The Times article states that “The President of the Inter-American Development Bank, Luis Alberto Moreno, has spoken favorably about Belize’s economic position and its success in controlling corruption. The IDB president stated, ‘Belize entered the global recession from a position of relative macro-economic stability and came through relatively unscathed.’” To those of us on the ground who are knowledgeable to the many accusations of corruption in government in Belize, it would seem a little distant from the truth to hear that we entered the recession from anything stable, but the economic term and supporting figures tells the professionals something different. All the same, we will accept what is said and feel very proud of all those who have contributed to well-accepted present position. Thank you all.

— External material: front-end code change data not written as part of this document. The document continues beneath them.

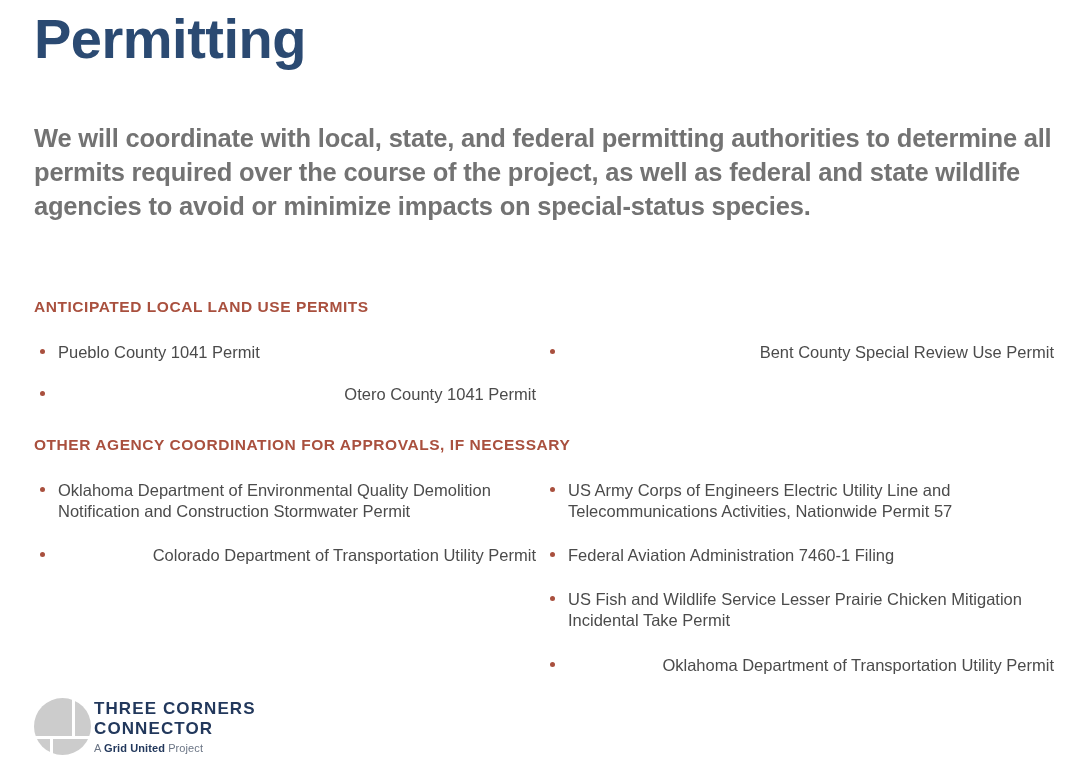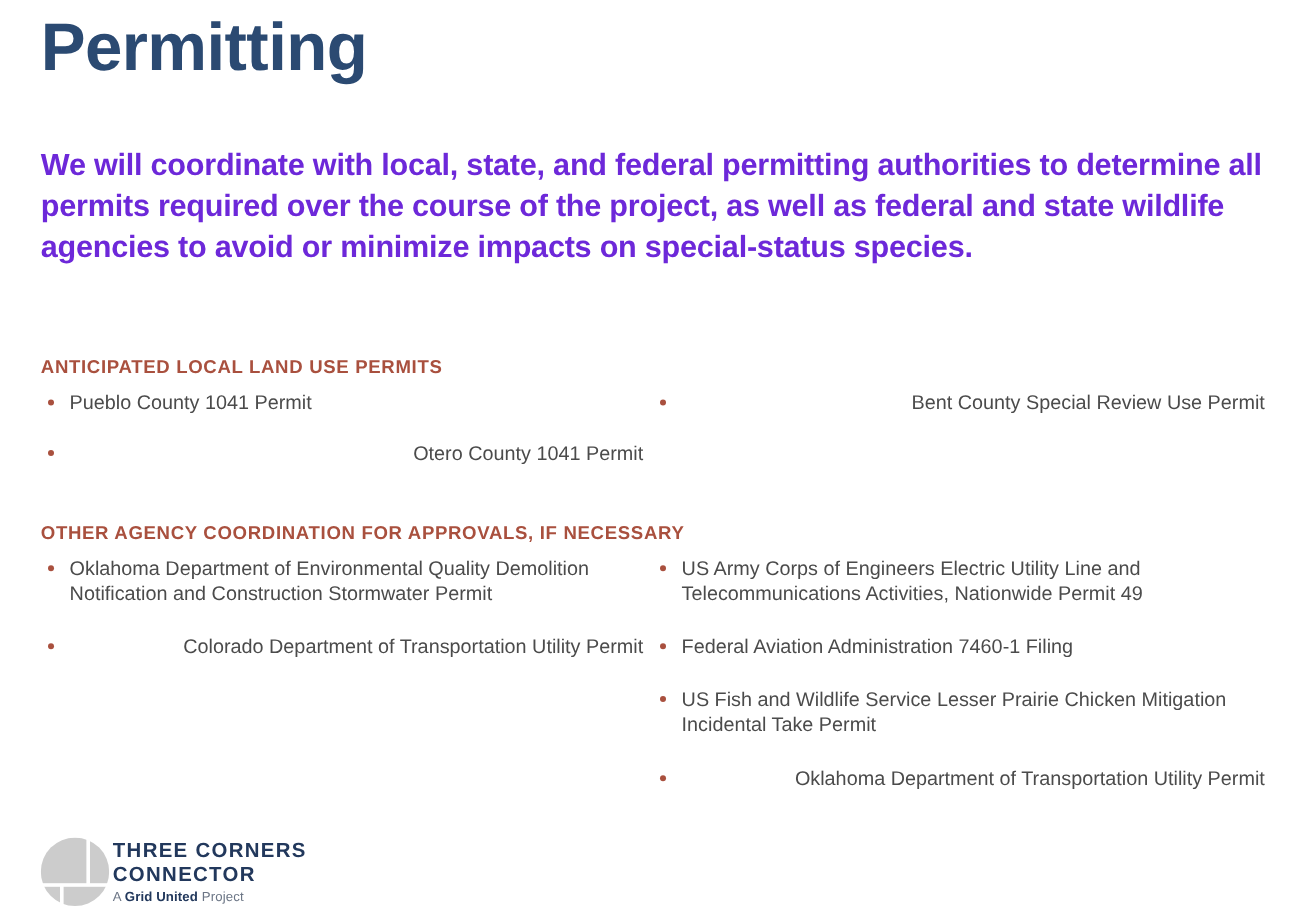--- a/index.html
+++ b/index.html
@@ -41,7 +41,7 @@
     font-size: 25.5px;
     font-weight: 700;
     line-height: 1.33;
-    color: #6d28d9;
+    color: #737373;
     letter-spacing: -0.2px;
   }
 

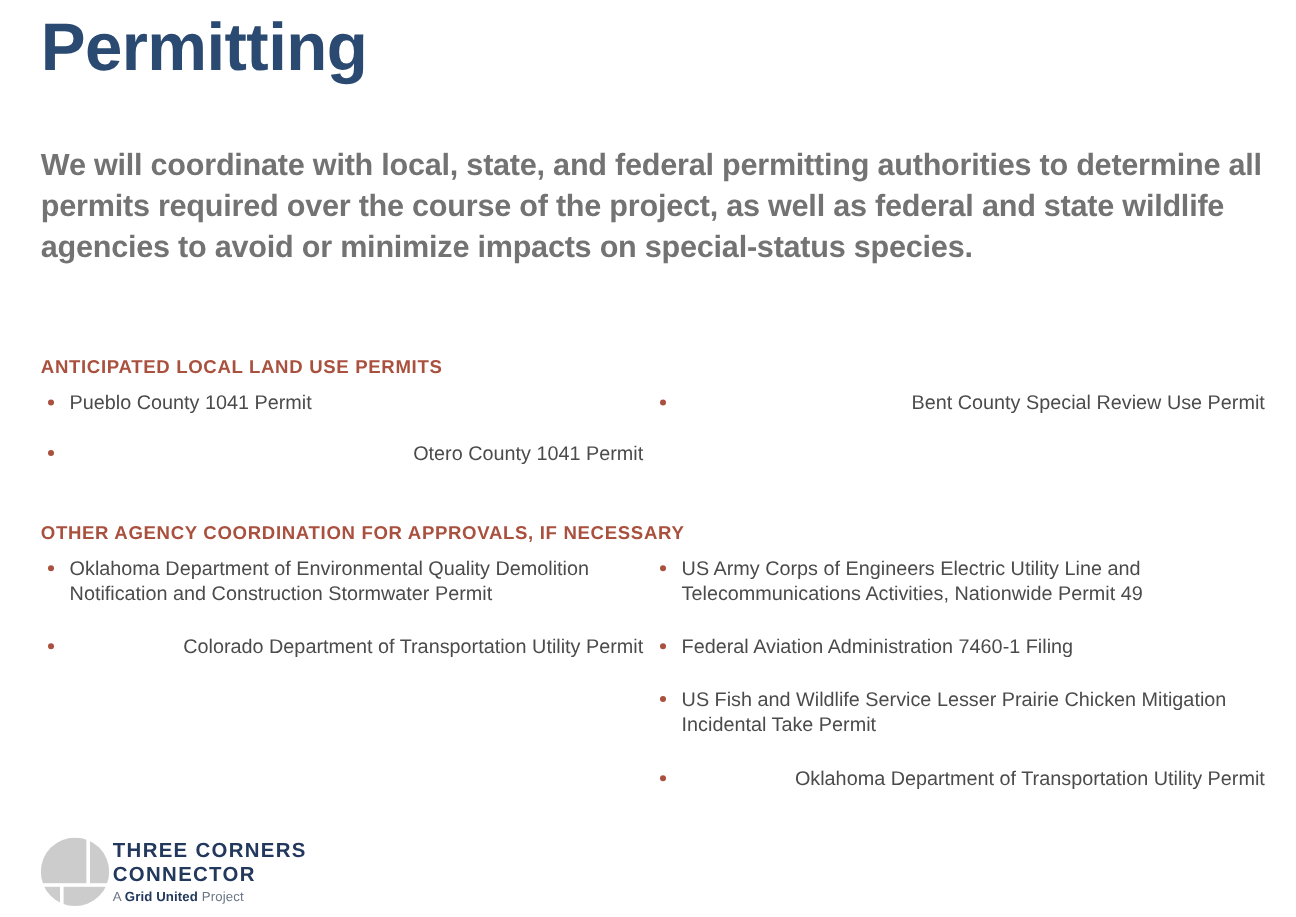--- a/index.html
+++ b/index.html
@@ -78,6 +78,7 @@
     font-size: 16.5px;
     line-height: 1.28;
     margin-bottom: 21px;
+    margin-top: 16px;
   }
   ul.bullets li:last-child { margin-bottom: 0; text-align: right; }
 

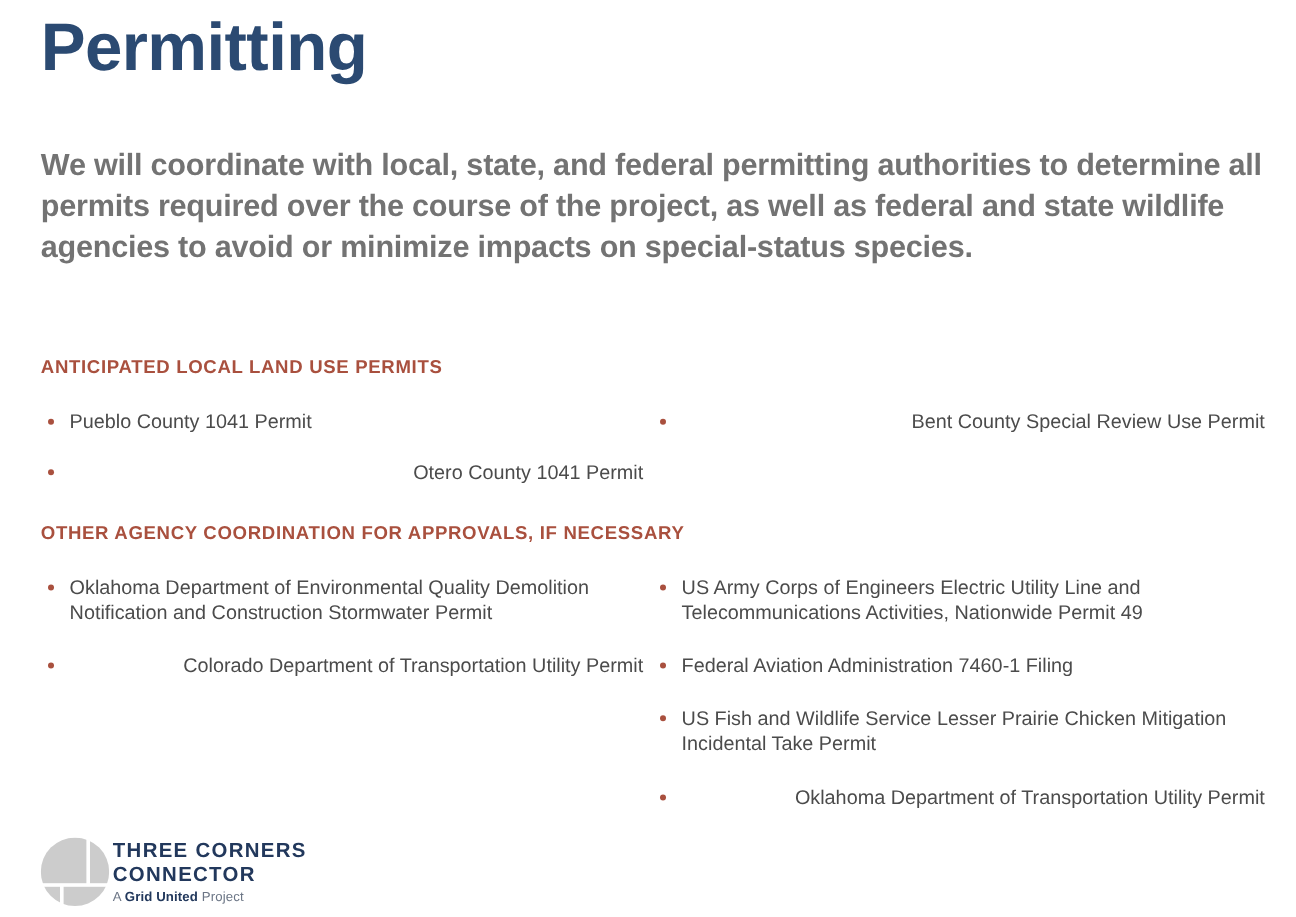--- a/index.html
+++ b/index.html
@@ -189,7 +189,7 @@
       </div>
       <div class="col col-right">
         <ul class="bullets">
-          <li>US Army Corps of Engineers Electric Utility Line and Telecommunications Activities, Nationwide Permit 49</li>
+          <li>US Army Corps of Engineers Electric Utility Line and Telecommunications Activities, Nationwide Permit 57</li>
           <li>Federal Aviation Administration 7460-1 Filing</li>
           <li>US Fish and Wildlife Service Lesser Prairie Chicken Mitigation Incidental Take Permit</li>
           <li>Oklahoma Department of Transportation Utility Permit</li>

The Sunday Times’ article continues to speak very favorably about Belize and its success in controlling corruption. For the hundreds of thousands of Belizeans at home and abroad who have become used to hearing the continuous reports of corruption in Belize, this is very encouraging and is worthy of a celebration. It is also an encouragement to investors that Belize is a favorable country to invest in. Most importantly, it spells that there is no longer an open season on politicians who have allegedly been at the helm of corruption in Belize.

The essence of this article in Guyana’s Sunday Times may be a sign that God still looks favorably on our country and has given us a chance to rebound from corruption, the root of those many social ills, which is eating away at the core of our society. We should not ignore this but grasp at this silver lining in our cloud and continue to build on it so that the sun may completely grace our beautiful land of the free by the Caribbean Sea. Long Live Belize!

1 comment:

Tim said...

I would take this comment by Inter-American Development Bank, Luis Alberto Moreno,as a positive since his own country of Columbia has been ranked a 3.5 (with 1 being the worst) in corruption. Transparency International will not even rate Belize since we only have one source of information and that is our very corrupt government. I would say that Belize is right there with Columbia in every aspect. Belize is in the top 5 countries for murder capital of the world and that is aided by corruption from politicians right through police and judges.
Belize needs more sources of information, more transparency and strong anti-corruption laws, enforced by an outside governing body. The needs to be financial and civil charges and penalties levied against individuals who continue to rape this beautiful nation in so many ways.
A free unbiased media with unfettered access and multicultural, multi-party watch-dog groups with an international observers would be a good start.